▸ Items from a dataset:
%%
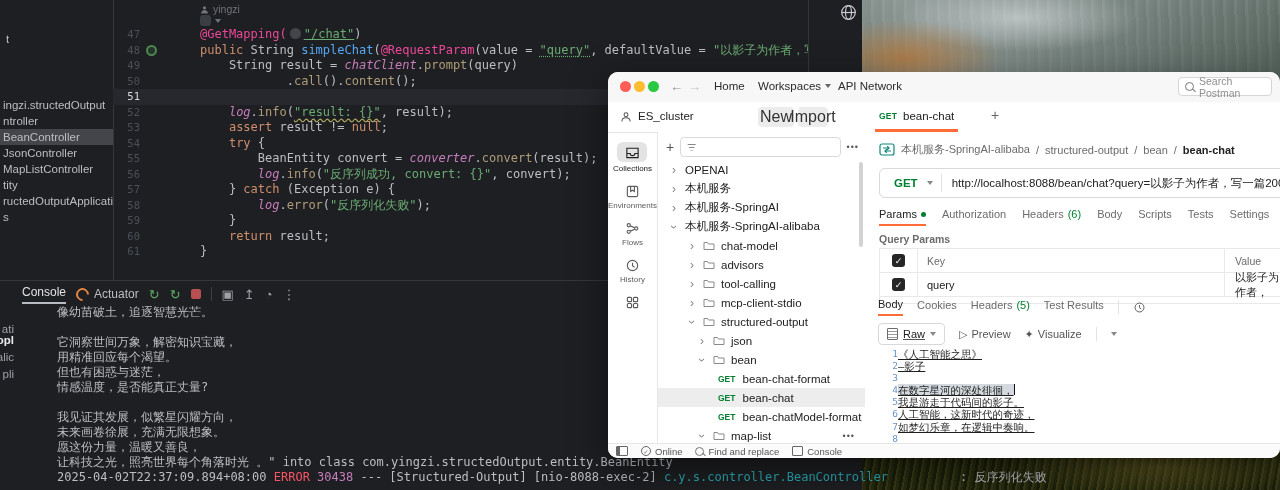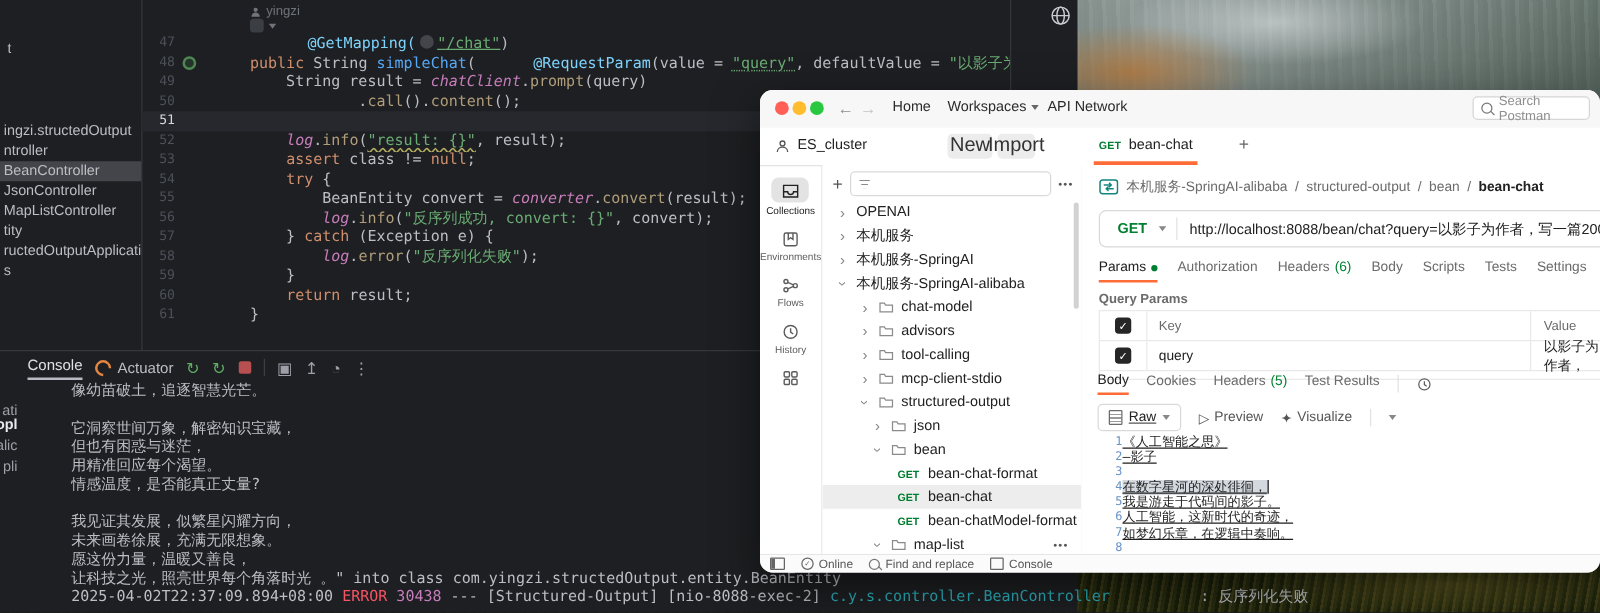--- a/index.html
+++ b/index.html
@@ -40,7 +40,7 @@
   .tk{white-space:pre;}
   .tk-pl{color:#bcbec4;}
   .tk-kw{color:#cf8e6d;}
-  .tk-ann{color:#7dd3fc;margin-left:46px;}
+  .tk-ann{color:#ec4899;}
   .tk-str{color:#6aab73;}
   .tk-strl{color:#6aab73;text-decoration:underline;}
   .tk-strd{color:#6aab73;text-decoration:underline dotted;text-underline-offset:2px;}

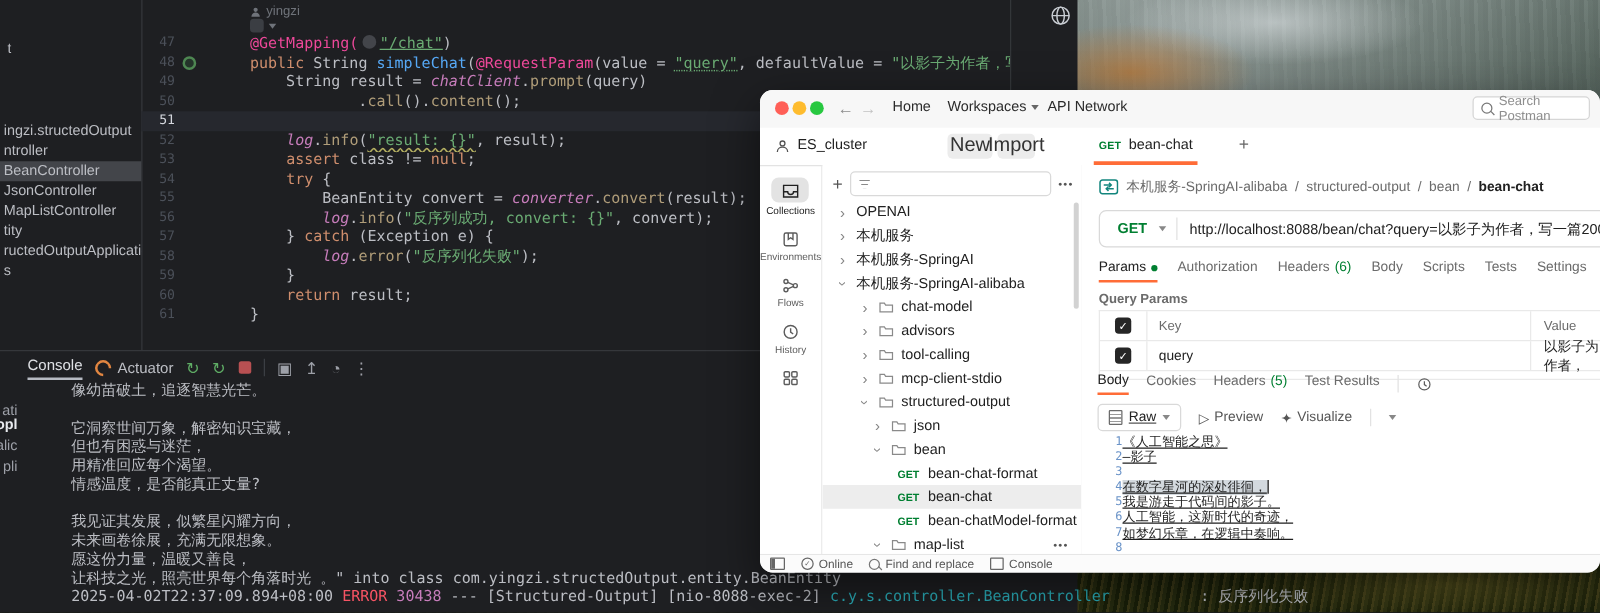--- a/index.html
+++ b/index.html
@@ -202,7 +202,7 @@
       <div class="crow"><span class="lnum">50</span><span class="gut"></span><span class="code"><span class="tk tk-pl">            .</span><span class="tk tk-call">call</span><span class="tk tk-pl">().</span><span class="tk tk-call">content</span><span class="tk tk-pl">();</span></span></div>
       <div class="crow caretline"><span class="lnum">51</span><span class="gut"></span><span class="code"></span></div>
       <div class="crow"><span class="lnum">52</span><span class="gut"></span><span class="code"><span class="tk tk-pl">    </span><span class="tk tk-fld">log</span><span class="tk tk-pl">.</span><span class="tk tk-call">info</span><span class="tk tk-pl">(</span><span class="tk tk-strw">"result: {}"</span><span class="tk tk-pl">, result);</span></span></div>
-      <div class="crow"><span class="lnum">53</span><span class="gut"></span><span class="code"><span class="tk tk-pl">    </span><span class="tk tk-kw">assert</span><span class="tk tk-pl"> class != </span><span class="tk tk-kw">null</span><span class="tk tk-pl">;</span></span></div>
+      <div class="crow"><span class="lnum">53</span><span class="gut"></span><span class="code"><span class="tk tk-pl">    </span><span class="tk tk-kw">assert</span><span class="tk tk-pl"> result != </span><span class="tk tk-kw">null</span><span class="tk tk-pl">;</span></span></div>
       <div class="crow"><span class="lnum">54</span><span class="gut"></span><span class="code"><span class="tk tk-pl">    </span><span class="tk tk-kw">try</span><span class="tk tk-pl"> {</span></span></div>
       <div class="crow"><span class="lnum">55</span><span class="gut"></span><span class="code"><span class="tk tk-pl">        BeanEntity convert = </span><span class="tk tk-fld">converter</span><span class="tk tk-pl">.</span><span class="tk tk-call">convert</span><span class="tk tk-pl">(result);</span></span></div>
       <div class="crow"><span class="lnum">56</span><span class="gut"></span><span class="code"><span class="tk tk-pl">        </span><span class="tk tk-fld">log</span><span class="tk tk-pl">.</span><span class="tk tk-call">info</span><span class="tk tk-pl">(</span><span class="tk tk-str">"反序列成功, convert: {}"</span><span class="tk tk-pl">, convert);</span></span></div>

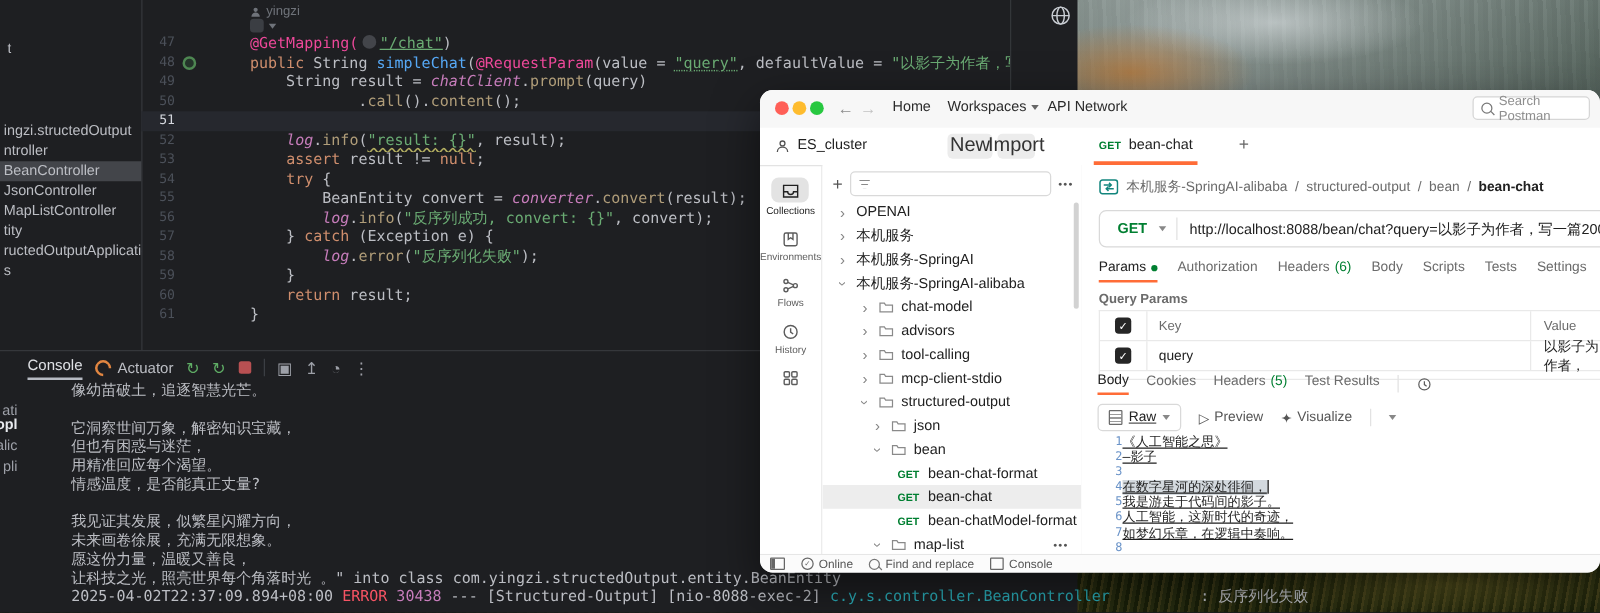--- a/index.html
+++ b/index.html
@@ -239,8 +239,8 @@
       <div class="conline">像幼苗破土，追逐智慧光芒。</div>
       <div class="conline"></div>
       <div class="conline">它洞察世间万象，解密知识宝藏，</div>
+      <div class="conline">用精准回应每个渴望。</div>
       <div class="conline">但也有困惑与迷茫，</div>
-      <div class="conline">用精准回应每个渴望。</div>
       <div class="conline">情感温度，是否能真正丈量?</div>
       <div class="conline"></div>
       <div class="conline">我见证其发展，似繁星闪耀方向，</div>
%%
▸ REQUIRED WORK:
Output a verbatim copy of the entries and skip the pictures.

▸ YOUR RESPONSE:
--- a/index.html
+++ b/index.html
@@ -40,7 +40,7 @@
   .tk{white-space:pre;}
   .tk-pl{color:#bcbec4;}
   .tk-kw{color:#cf8e6d;}
-  .tk-ann{color:#7dd3fc;margin-left:46px;}
+  .tk-ann{color:#ec4899;}
   .tk-str{color:#6aab73;}
   .tk-strl{color:#6aab73;text-decoration:underline;}
   .tk-strd{color:#6aab73;text-decoration:underline dotted;text-underline-offset:2px;}

--- a/index.html
+++ b/index.html
@@ -202,7 +202,7 @@
       <div class="crow"><span class="lnum">50</span><span class="gut"></span><span class="code"><span class="tk tk-pl">            .</span><span class="tk tk-call">call</span><span class="tk tk-pl">().</span><span class="tk tk-call">content</span><span class="tk tk-pl">();</span></span></div>
       <div class="crow caretline"><span class="lnum">51</span><span class="gut"></span><span class="code"></span></div>
       <div class="crow"><span class="lnum">52</span><span class="gut"></span><span class="code"><span class="tk tk-pl">    </span><span class="tk tk-fld">log</span><span class="tk tk-pl">.</span><span class="tk tk-call">info</span><span class="tk tk-pl">(</span><span class="tk tk-strw">"result: {}"</span><span class="tk tk-pl">, result);</span></span></div>
-      <div class="crow"><span class="lnum">53</span><span class="gut"></span><span class="code"><span class="tk tk-pl">    </span><span class="tk tk-kw">assert</span><span class="tk tk-pl"> class != </span><span class="tk tk-kw">null</span><span class="tk tk-pl">;</span></span></div>
+      <div class="crow"><span class="lnum">53</span><span class="gut"></span><span class="code"><span class="tk tk-pl">    </span><span class="tk tk-kw">assert</span><span class="tk tk-pl"> result != </span><span class="tk tk-kw">null</span><span class="tk tk-pl">;</span></span></div>
       <div class="crow"><span class="lnum">54</span><span class="gut"></span><span class="code"><span class="tk tk-pl">    </span><span class="tk tk-kw">try</span><span class="tk tk-pl"> {</span></span></div>
       <div class="crow"><span class="lnum">55</span><span class="gut"></span><span class="code"><span class="tk tk-pl">        BeanEntity convert = </span><span class="tk tk-fld">converter</span><span class="tk tk-pl">.</span><span class="tk tk-call">convert</span><span class="tk tk-pl">(result);</span></span></div>
       <div class="crow"><span class="lnum">56</span><span class="gut"></span><span class="code"><span class="tk tk-pl">        </span><span class="tk tk-fld">log</span><span class="tk tk-pl">.</span><span class="tk tk-call">info</span><span class="tk tk-pl">(</span><span class="tk tk-str">"反序列成功, convert: {}"</span><span class="tk tk-pl">, convert);</span></span></div>

--- a/index.html
+++ b/index.html
@@ -239,8 +239,8 @@
       <div class="conline">像幼苗破土，追逐智慧光芒。</div>
       <div class="conline"></div>
       <div class="conline">它洞察世间万象，解密知识宝藏，</div>
+      <div class="conline">用精准回应每个渴望。</div>
       <div class="conline">但也有困惑与迷茫，</div>
-      <div class="conline">用精准回应每个渴望。</div>
       <div class="conline">情感温度，是否能真正丈量?</div>
       <div class="conline"></div>
       <div class="conline">我见证其发展，似繁星闪耀方向，</div>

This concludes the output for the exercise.